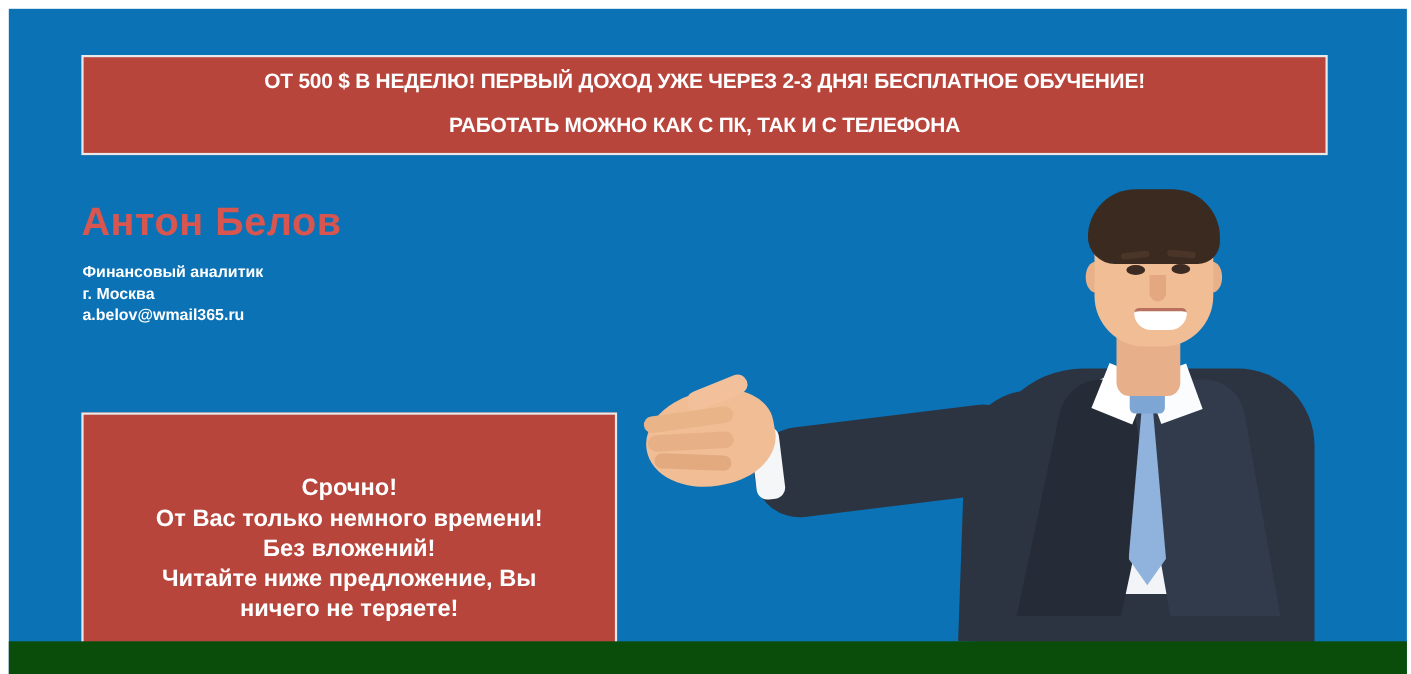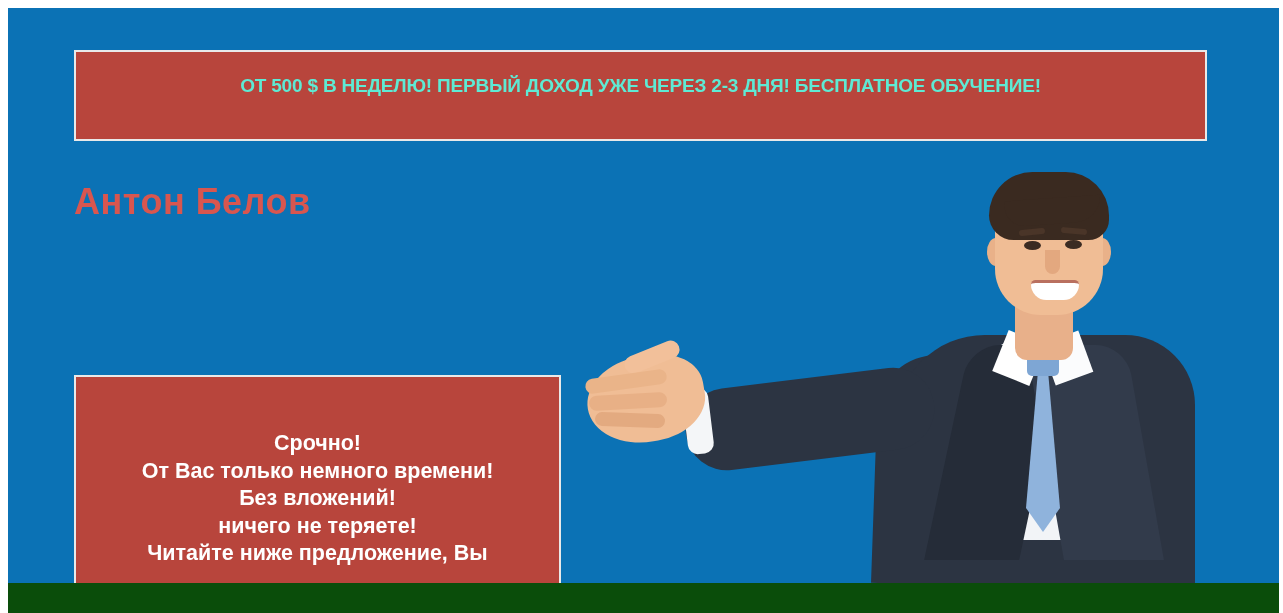"ОТ 500 $ В НЕДЕЛЮ!" .top-banner .line { color: #5eead4 -> #ffffff }
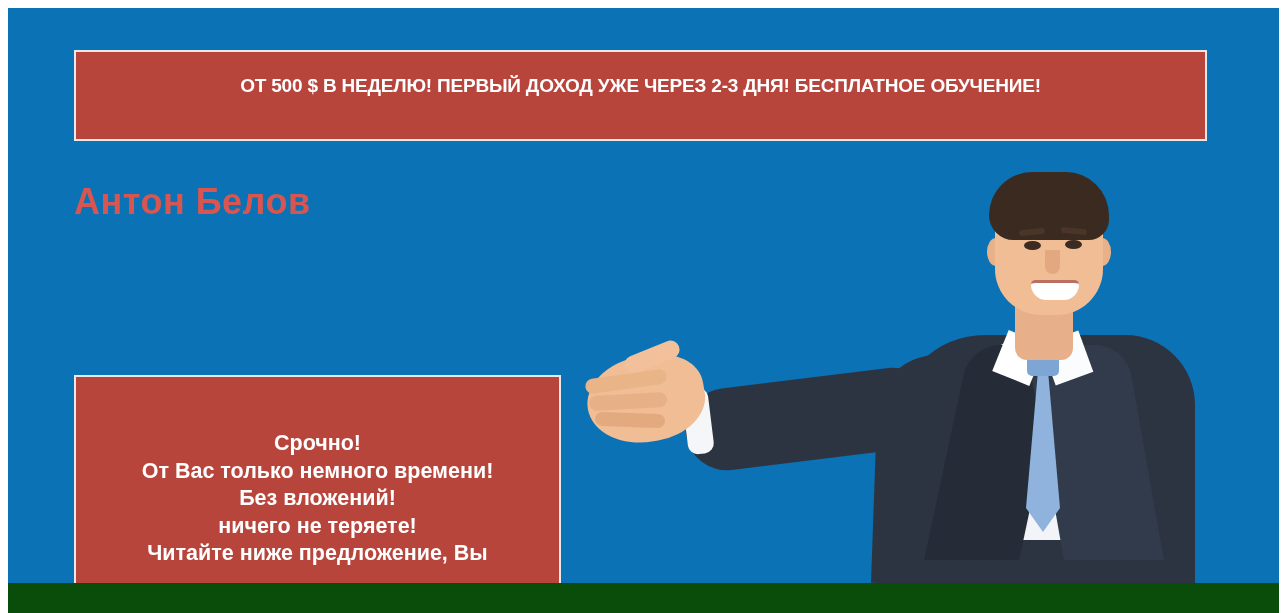"РАБОТАТЬ МОЖНО КАК С ПК," div.line { html: none -> <div>РАБОТАТЬ МОЖНО КАК С ПК, ТАК И С ТЕЛЕФОНА</div> }
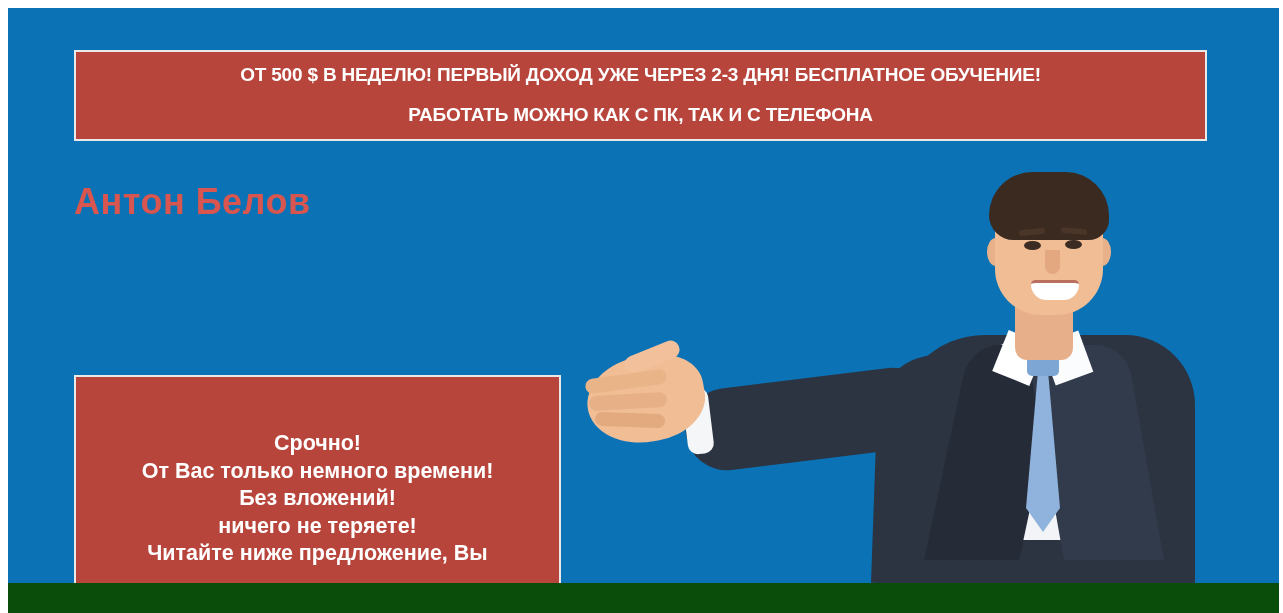"Финансовый аналитик" div.name-sub { html: none -> <div> <div>Финансовый аналитик</div> <div>г. Москва</div> <div>a.belov@wmail365.ru</div> </div> }
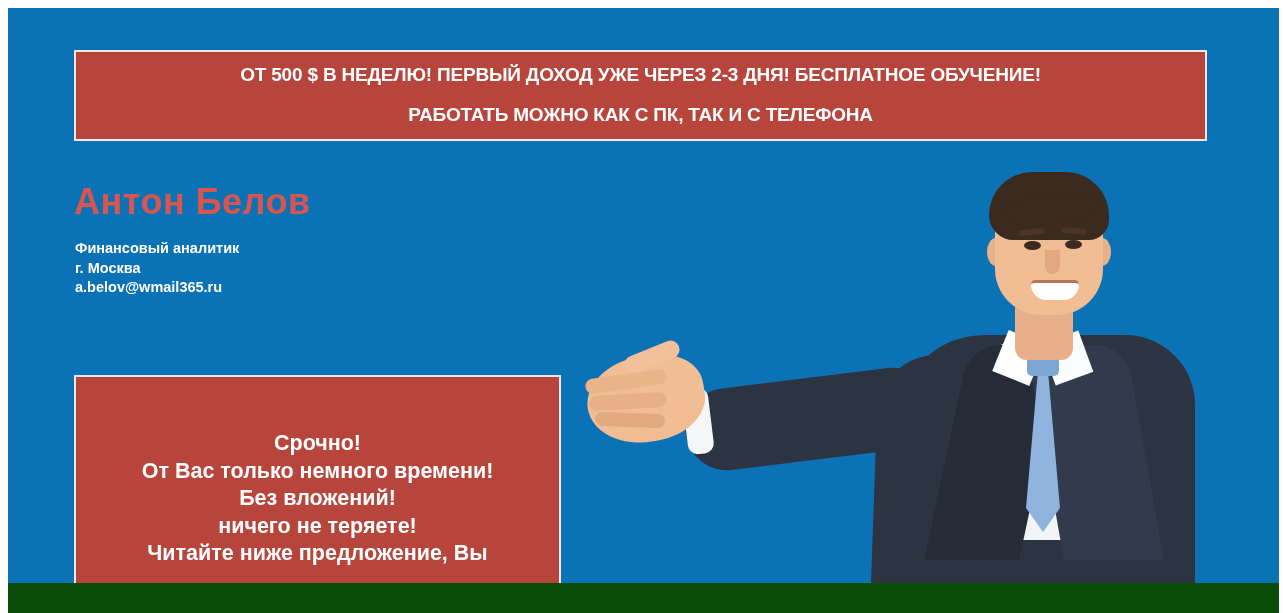"ничего не теряете!" div.cline { order: before "Читайте ниже предложение, Вы" -> after "Читайте ниже предложение, Вы" }
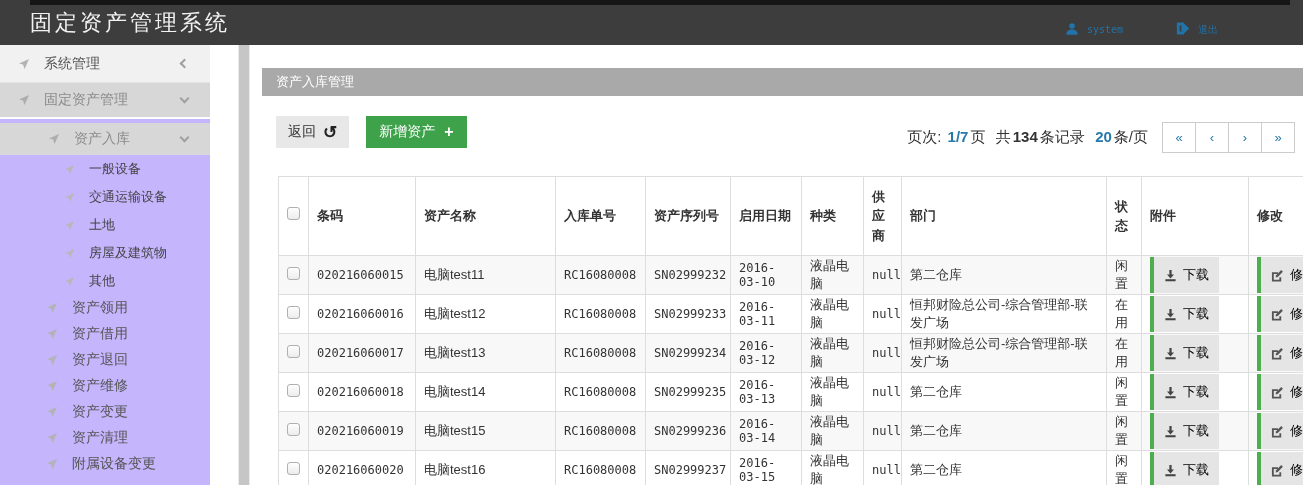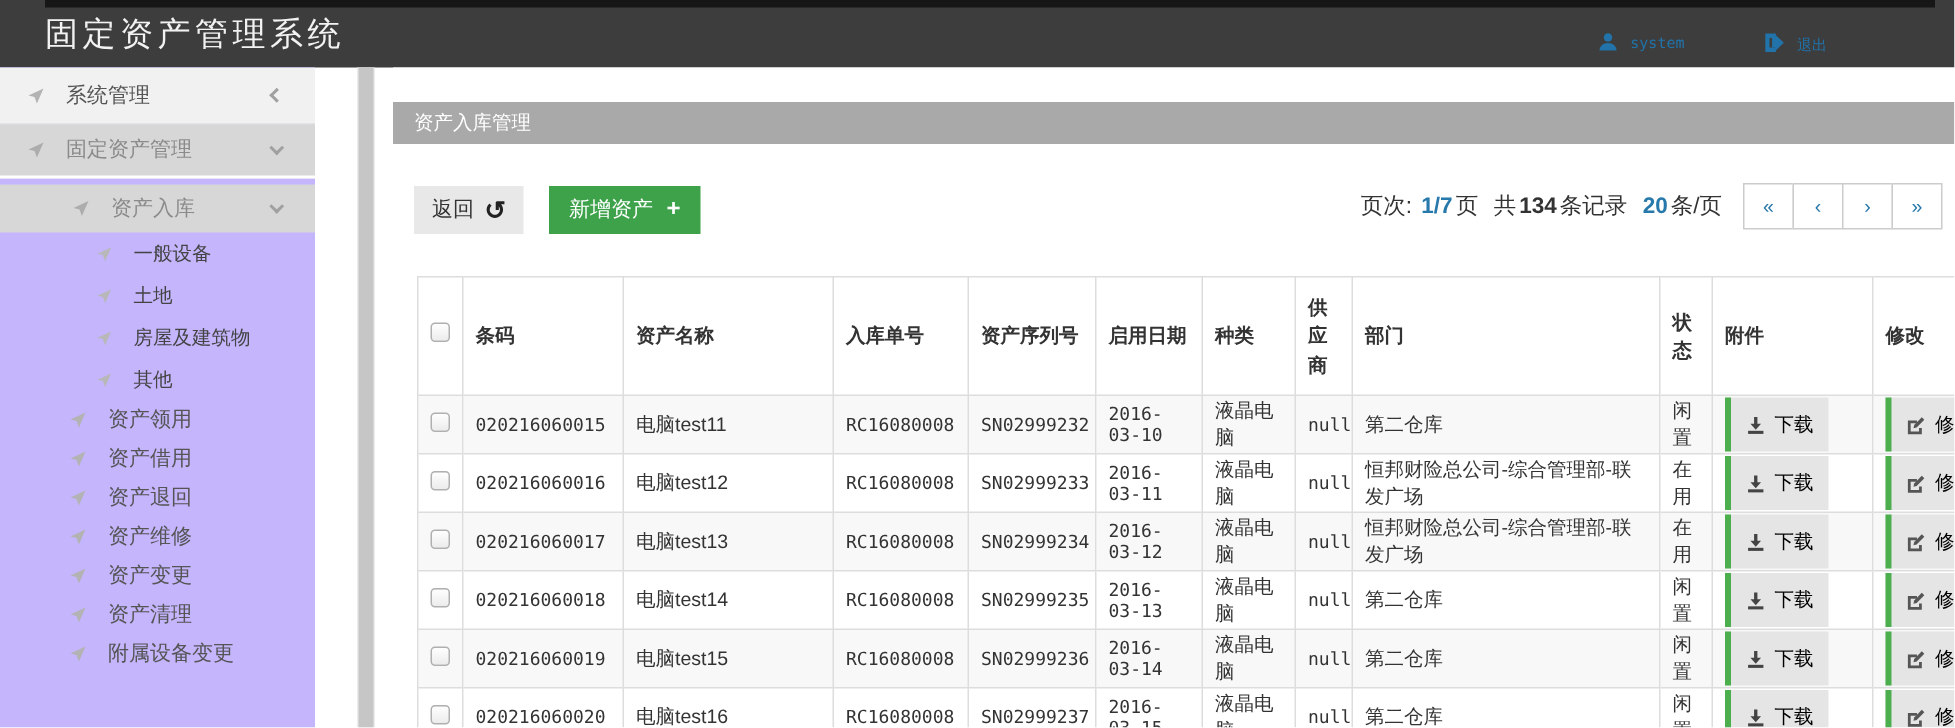"返回" .toolbar { margin-top: 28px -> 20px }
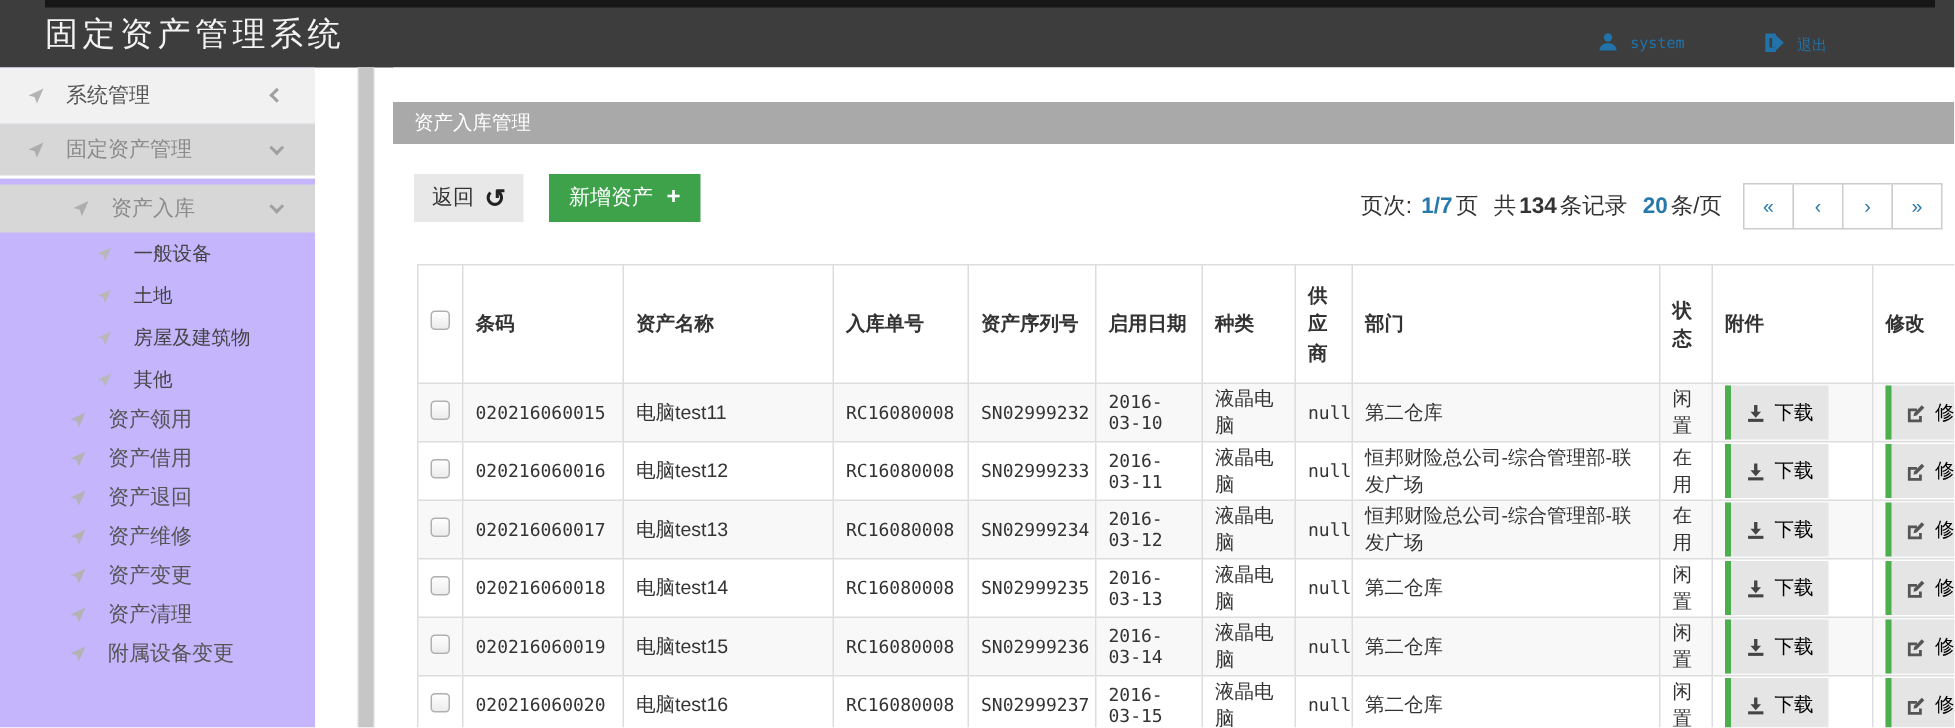"交通运输设备" div.side-item { html: none -> <div> <span> <svg> <path></path> </svg> </span> <span>交通运输设备</span> </div> }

########################################

Task to complete =
An exact copy of all the data above is required; omit any pictures.

Result of this exercise =
"ОТ 500 $ В НЕДЕЛЮ!" .top-banner .line { color: #5eead4 -> #ffffff }
"РАБОТАТЬ МОЖНО КАК С ПК," div.line { html: none -> <div>РАБОТАТЬ МОЖНО КАК С ПК, ТАК И С ТЕЛЕФОНА</div> }
"Финансовый аналитик" div.name-sub { html: none -> <div> <div>Финансовый аналитик</div> <div>г. Москва</div> <div>a.belov@wmail365.ru</div> </div> }
"ничего не теряете!" div.cline { order: before "Читайте ниже предложение, Вы" -> after "Читайте ниже предложение, Вы" }
"返回" .toolbar { margin-top: 28px -> 20px }
"交通运输设备" div.side-item { html: none -> <div> <span> <svg> <path></path> </svg> </span> <span>交通运输设备</span> </div> }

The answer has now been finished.